The datashaded version only works well in the live notebook, but you can get a sense of what is happening from the high level.

To see the points explicitly plotted without shading (which might not really be needed in this case as we don't have too many points), we can use this method.

%%output filename="bpd_nonshaded_points"
%%opts Overlay [width=800 height=700 xaxis=None yaxis=None show_grid=False] 
%%opts Points [apply_ranges=True color_index=2 tools=['tap', "resize", "hover", "box_zoom"]]
%%opts Points (cmap="gist_rainbow_r" alpha=0.5 size=1.25)
%%opts WMTS (alpha=0.4)

kdims=[ "lat", "long", ]
vdims = ["offense_code_group", "day_of_week", "hour"]
gvdata = gv.Dataset(pdata,
                    kdims=kdims,
                    vdims=vdims,
                   )

points = gvdata.to(gv.Points, 
                   kdims=['long', 'lat'],
                   vdims=["offense_code_group", "day_of_week"],
                   crs=crs.PlateCarree()
                  )

gv.WMTS(tiles["Stamen Toner"]) * points
IFrame('bpd_nonshaded_points.html', width=800, height=800)

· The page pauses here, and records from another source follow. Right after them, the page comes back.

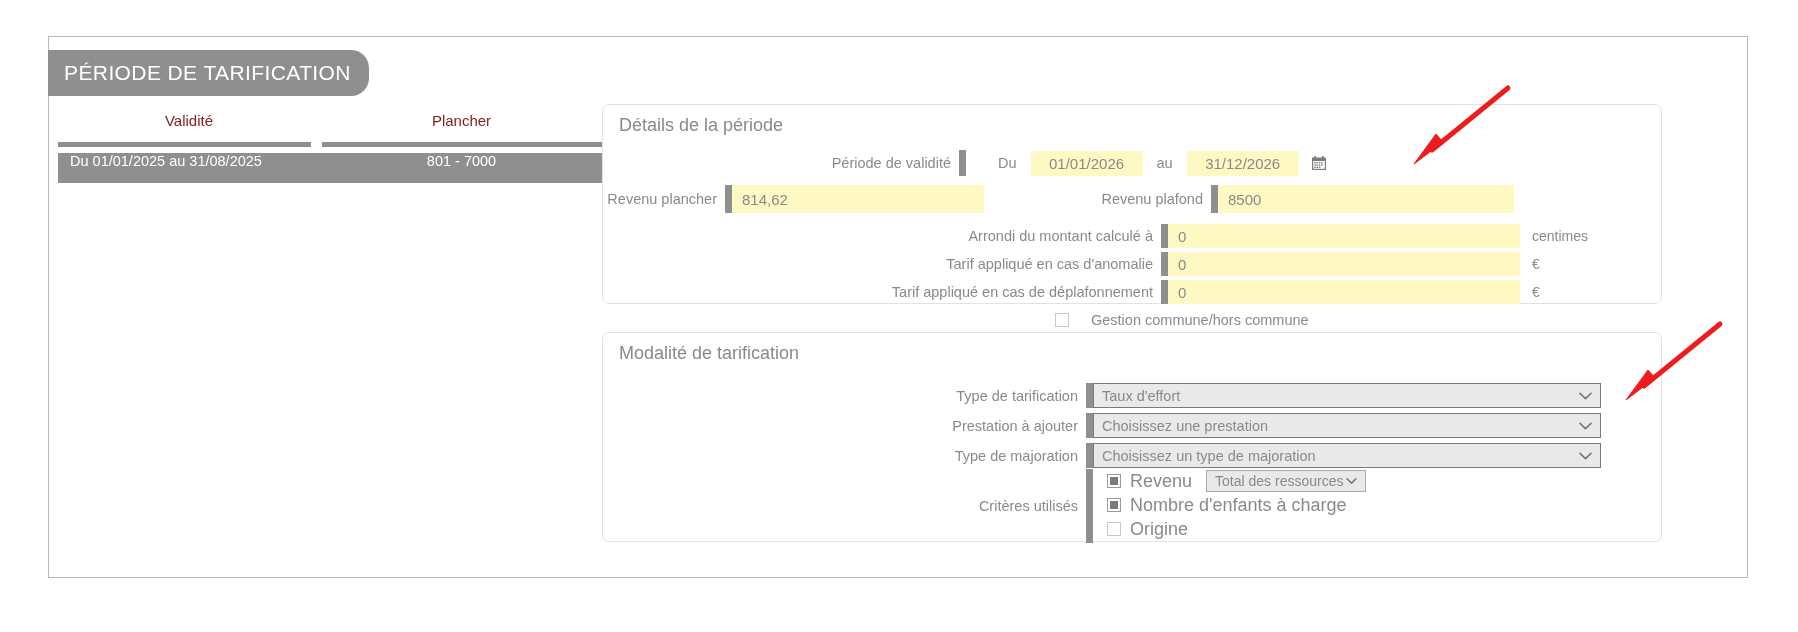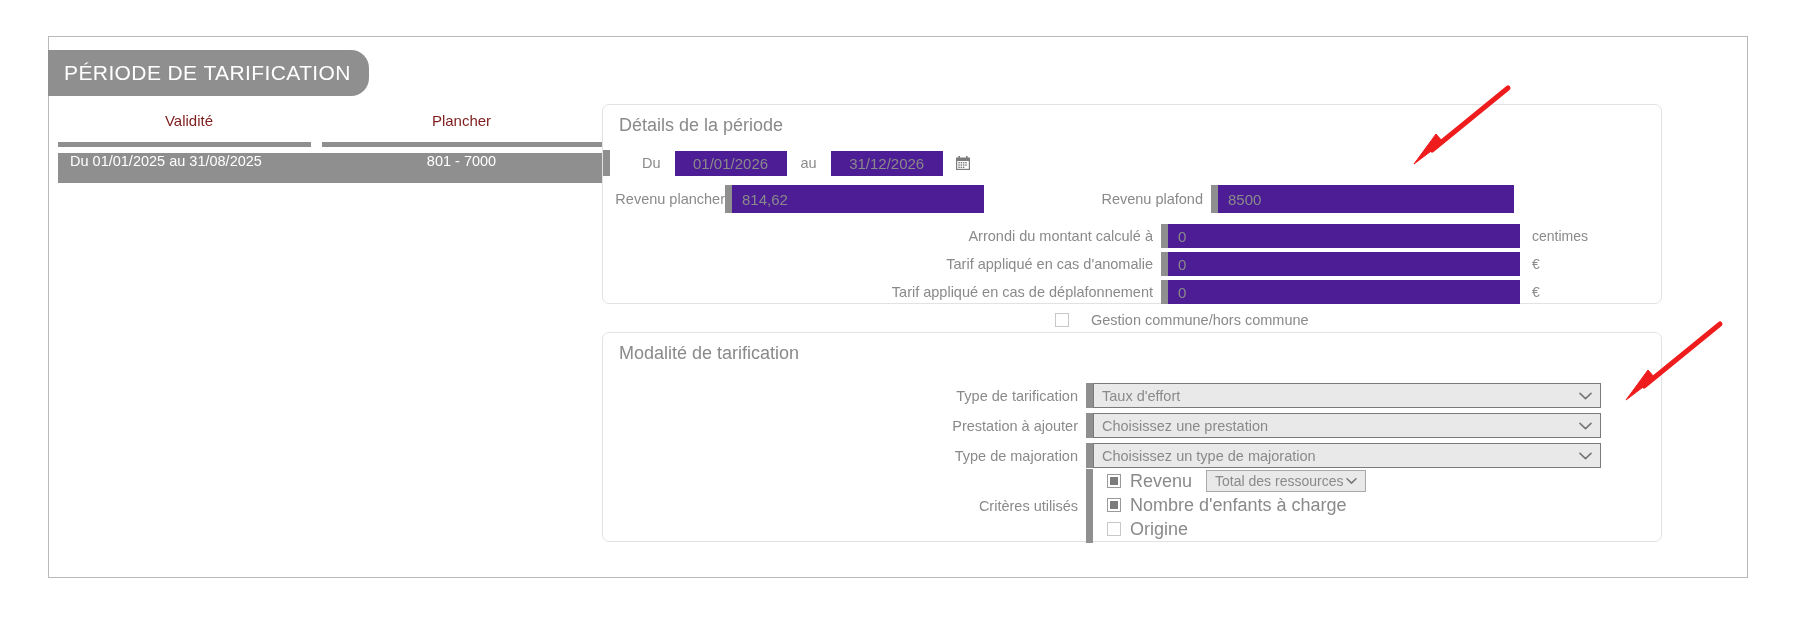"Période de validité" div.fld-label { html: none -> <div>Période de validité</div> }
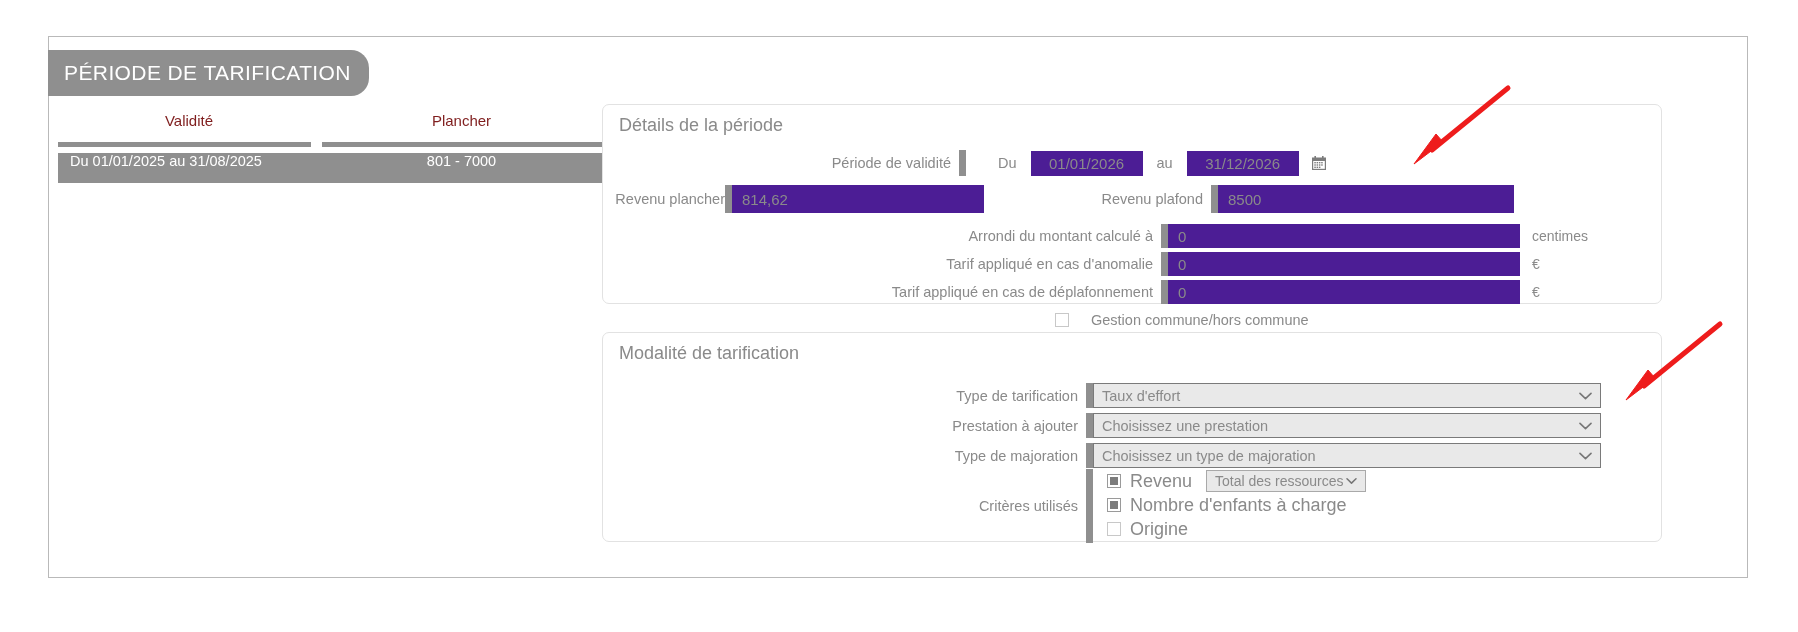"01/01/2026" .input-box { background: #4c1d95 -> #fef9c3 }
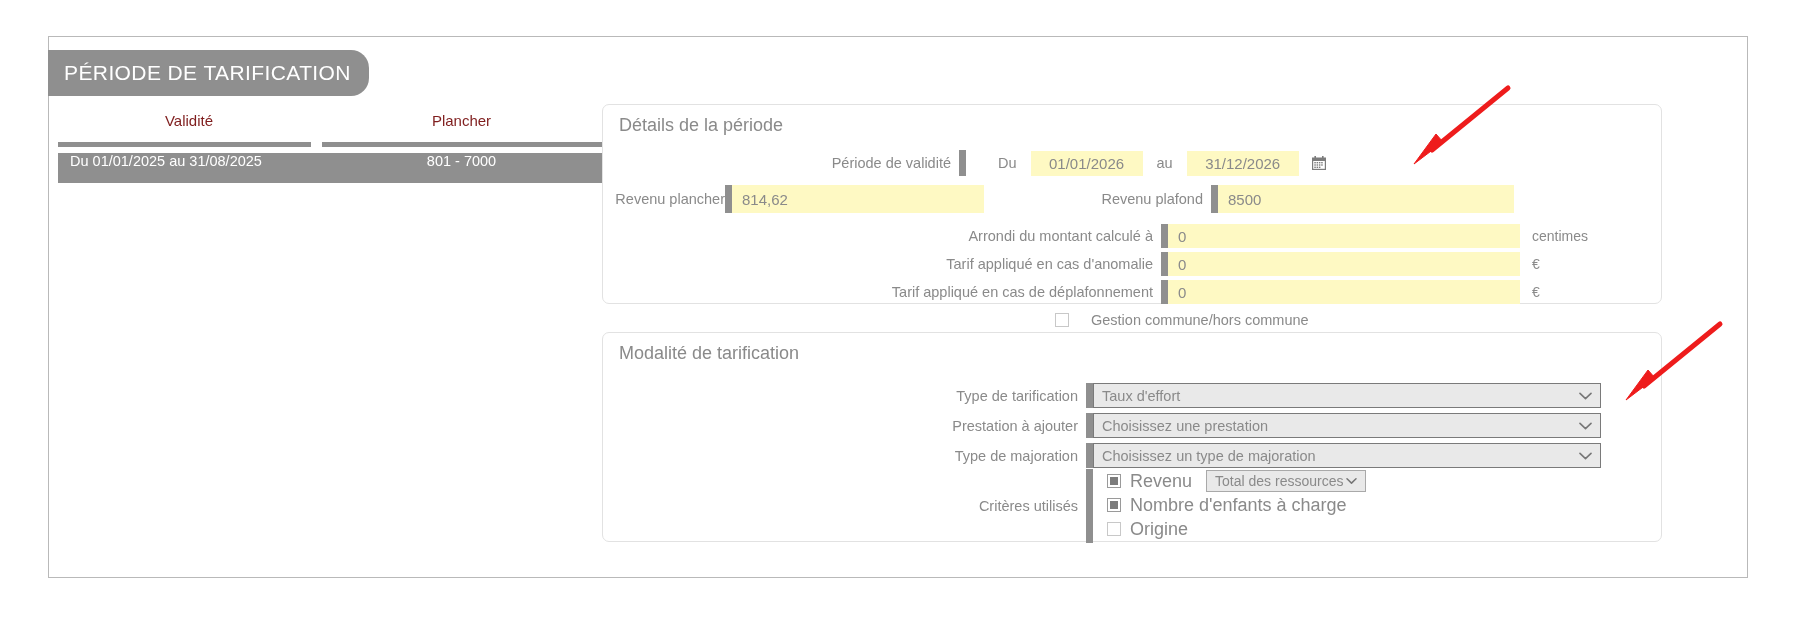"Revenu plancher" .rr-lbl-plancher { padding-right: none -> 8px }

I cannot for the life of me figure out how to pass a custom color mapping to the bokeh backend. Anyway, zoom around in the map to see some minor patterns in the violations data - drug incidents overwhelmingly occur in a few concentrated areas, accidents occur along major commuting routes, etc.

I'll revisit this data again and wrap up some observations in a future post, aimed at a broader audience.